What is a Planet?
The answer to this question is a highly controversial one. This has not always been the case, though. In fact, before 1978 the definition of a "planet" was not really necessary. Until that time a planet simply meant a body in orbit around the Sun, that reflected sunlight, and was not a planetary moon, asteroid, or comet.
However, with the discovery of Pluto's moon Charon in 1978 scientists were able to calculate Pluto's mass much more accurately than ever before and soon realized that it was much smaller than they had previously believed. At a tiny fraction of the mass of Mercury, Pluto was clearly a body much smaller than any other planet. This discovery led some to question whether Pluto was actually a planet or some other type of object.

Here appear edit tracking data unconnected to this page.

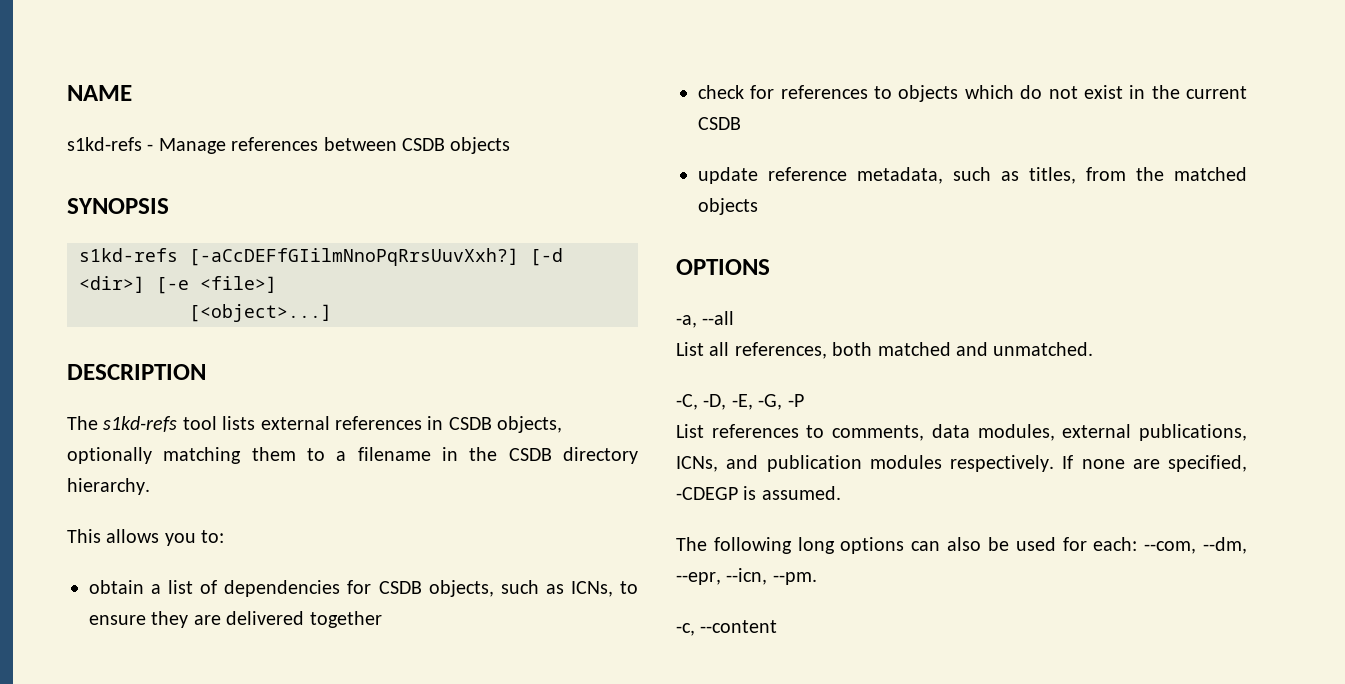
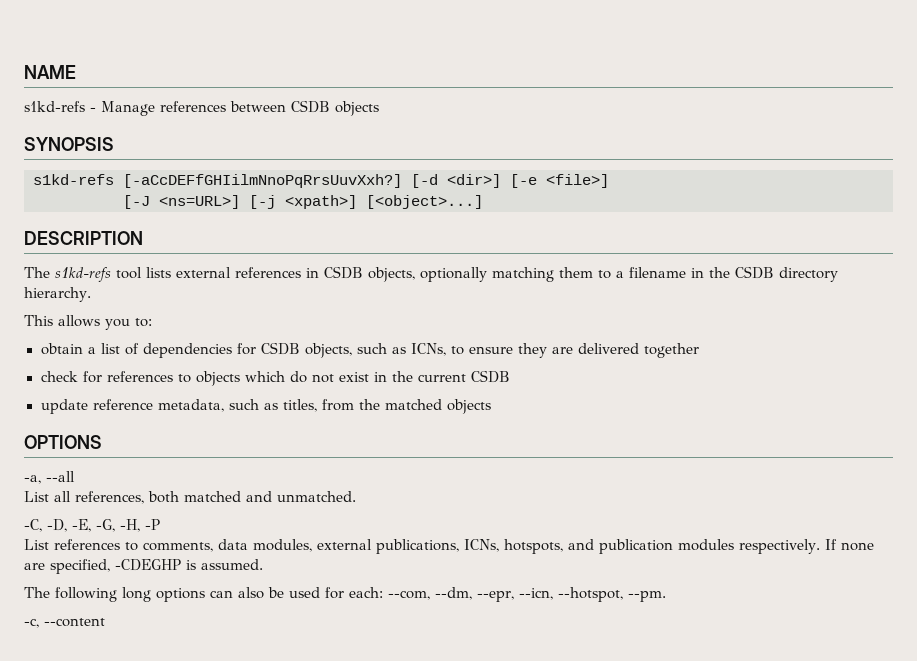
- s1kd-refs [-aCcDEFfGIilmNnoPqRrsUuvXxh?]
+ s1kd-refs [-aCcDEFfGHIilmNnoPqRrsUuvXxh?]
- [<object>...]
+ [-J <ns=URL>] [-j <xpath>] [<object>...]
- -C, -D, -E, -G, -P
+ -C, -D, -E, -G, -H, -P
- List references to comments, data modules, external publications, ICNs, and publication modules respectively.
+ List references to comments, data modules, external publications, ICNs, hotspots, and publication modules respectively.
- If none are specified, -CDEGP is assumed.
+ If none are specified, -CDEGHP is assumed.
- The following long options can also be used for each: --com, --dm, --epr, --icn, --pm.
+ The following long options can also be used for each: --com, --dm, --epr, --icn, --hotspot, --pm.

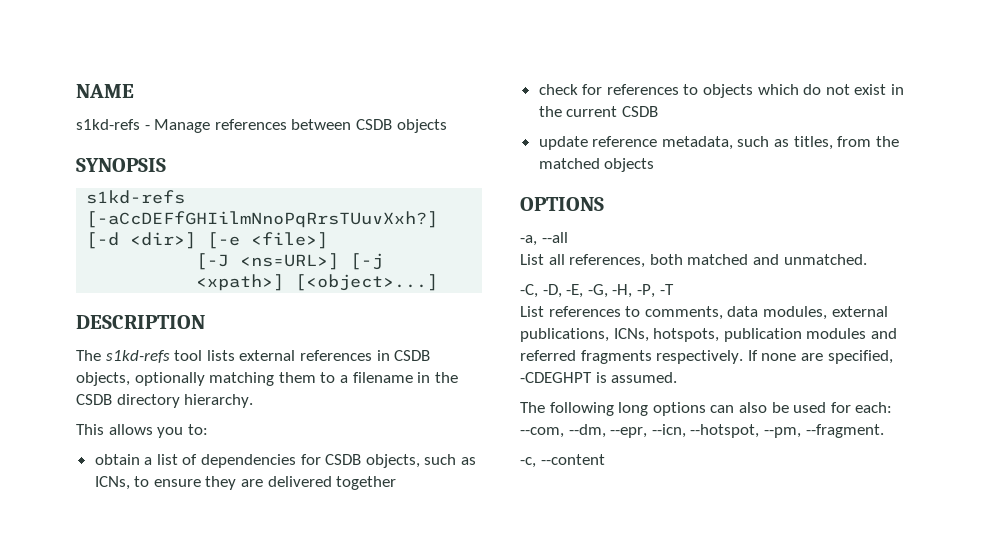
- s1kd-refs [-aCcDEFfGHIilmNnoPqRrsUuvXxh?]
+ s1kd-refs [-aCcDEFfGHIilmNnoPqRrsTUuvXxh?]
- -C, -D, -E, -G, -H, -P
+ -C, -D, -E, -G, -H, -P, -T
- List references to comments, data modules, external publications, ICNs, hotspots, and publication modules respectively.
+ List references to comments, data modules, external publications, ICNs, hotspots, publication modules and referred fragments respectively.
- If none are specified, -CDEGHP is assumed.
+ If none are specified, -CDEGHPT is assumed.
- The following long options can also be used for each: --com, --dm, --epr, --icn, --hotspot, --pm.
+ The following long options can also be used for each: --com, --dm, --epr, --icn, --hotspot, --pm, --fragment.

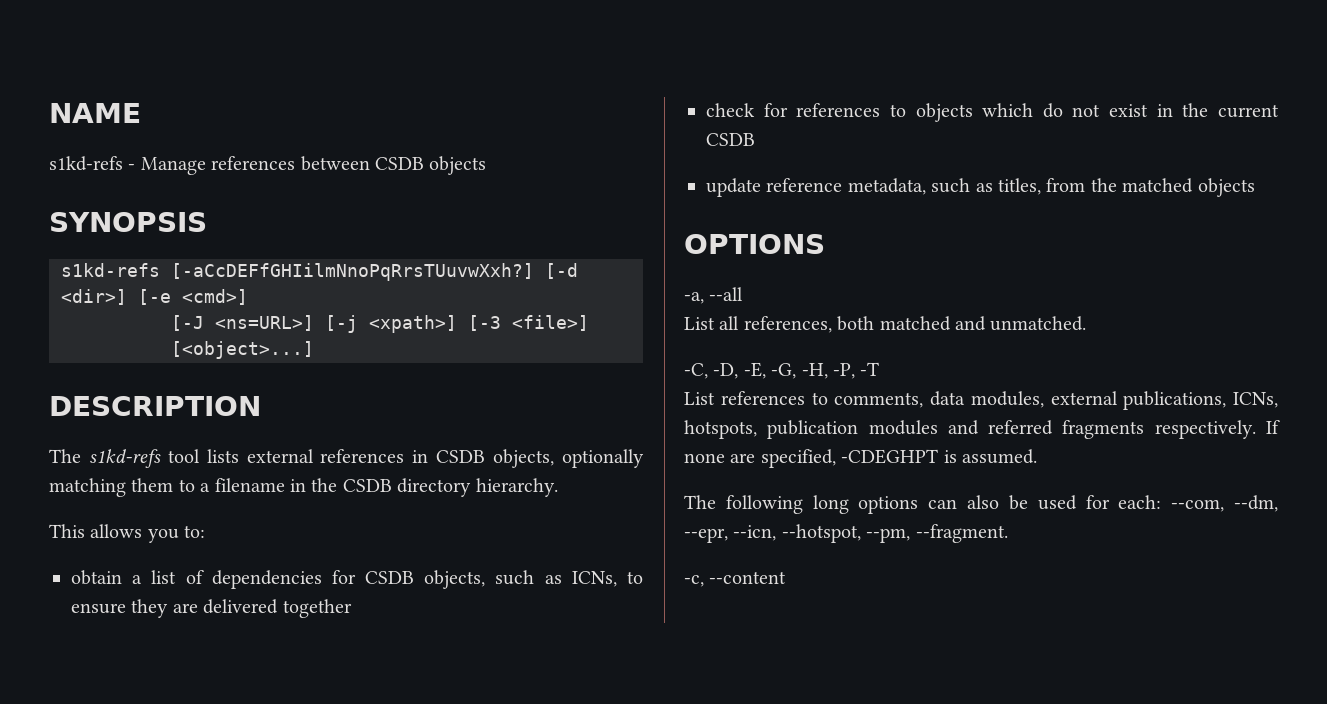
- s1kd-refs [-aCcDEFfGHIilmNnoPqRrsTUuvXxh?]
+ s1kd-refs [-aCcDEFfGHIilmNnoPqRrsTUuvwXxh?]
- [-d <dir>] [-e <file>]
+ [-d <dir>] [-e <cmd>]
- [-J <ns=URL>] [-j <xpath>] [<object>...]
+ [-J <ns=URL>] [-j <xpath>] [-3 <file>] [<object>...]

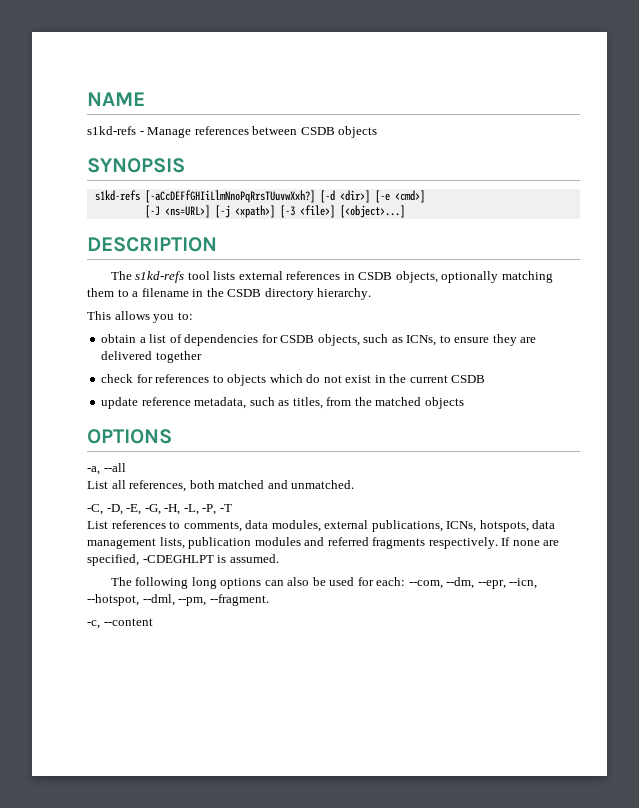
- s1kd-refs [-aCcDEFfGHIilmNnoPqRrsTUuvwXxh?]
+ s1kd-refs [-aCcDEFfGHIiLlmNnoPqRrsTUuvwXxh?]
- -C, -D, -E, -G, -H, -P, -T
+ -C, -D, -E, -G, -H, -L, -P, -T
- List references to comments, data modules, external publications, ICNs, hotspots, publication modules and referred fragments respectively.
+ List references to comments, data modules, external publications, ICNs, hotspots, data management lists, publication modules and referred fragments respectively.
- If none are specified, -CDEGHPT is assumed.
+ If none are specified, -CDEGHLPT is assumed.
- The following long options can also be used for each: --com, --dm, --epr, --icn, --hotspot, --pm, --fragment.
+ The following long options can also be used for each: --com, --dm, --epr, --icn, --hotspot, --dml, --pm, --fragment.

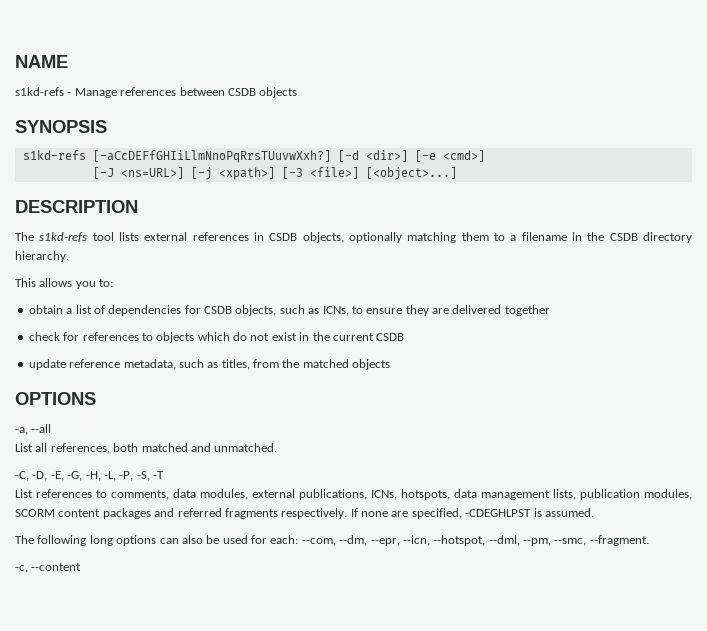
- -C, -D, -E, -G, -H, -L, -P, -T
+ -C, -D, -E, -G, -H, -L, -P, -S, -T
- List references to comments, data modules, external publications, ICNs, hotspots, data management lists, publication modules and referred fragments respectively.
+ List references to comments, data modules, external publications, ICNs, hotspots, data management lists, publication modules, SCORM content packages and referred fragments respectively.
- If none are specified, -CDEGHLPT is assumed.
+ If none are specified, -CDEGHLPST is assumed.
- The following long options can also be used for each: --com, --dm, --epr, --icn, --hotspot, --dml, --pm, --fragment.
+ The following long options can also be used for each: --com, --dm, --epr, --icn, --hotspot, --dml, --pm, --smc, --fragment.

In the 1990s and early 2000s the discovery of several objects in the outer solar system similar in size to Pluto made it all but necessary to come to a definitive definition of a planet. Such a definition was needed to separate those types of objects like Pluto into a distinct class, otherwise all of the newly found objects would have to be called planets as well.
In response to this uncertainty, the International Astronomical Union (IAU), the official governing body for matters concerning naming astronomical objects, came to a definition of the term "planet." According to the IAU, a planet is a celestial body that meets the following criteria:
- is in orbit around the Sun,
- has sufficient mass for its self-gravity to overcome rigid body forces so that it assumes a hydrostatic equilibrium (nearly round) shape, and
- has cleared the neighbourhood around its orbit.
How Many Planets are in the Solar System?
According to the IAU's definition for planet above, there are 8 known planets in the Solar System: Mercury, Venus, Earth, Mars, Jupiter, Saturn, Uranus, and Neptune.
Pluto is no longer considered a planet under the IAU definition.
Are There Planets in the Solar System that Have Not Been Discovered?
There have been several additional planets hypothesized throughout history; however, none of these planets has ever been found.
The most recent of these theorized planets was Planet X, a supposedly giant planet used to explain the deviations from the predicted orbits of Uranus and Neptune. Although Planet X has never been found and scientists are still unable to satisfactorily explain the uranian and neptunian orbital discrepancies, the scientific community has almost unanimously come to the conclusion that Planet X does not exist.
It is highly unlikely that there are any planets beyond the orbit of Pluto.
Types of Planets
The planets fall into two categories based on their physical characteristics: the terrestrial planets and the gas giants.
There are four terrestrial planets: Mercury, Venus, Earth, and Mars. These planets are those closest to the Sun. They are characterized by their dense,rocky composition.
There are four gas giant planets: Jupiter, Saturn, Uranus, Neptune. These planets are found in the outer solar system. They are characterized by their massiveness and gaseous composition.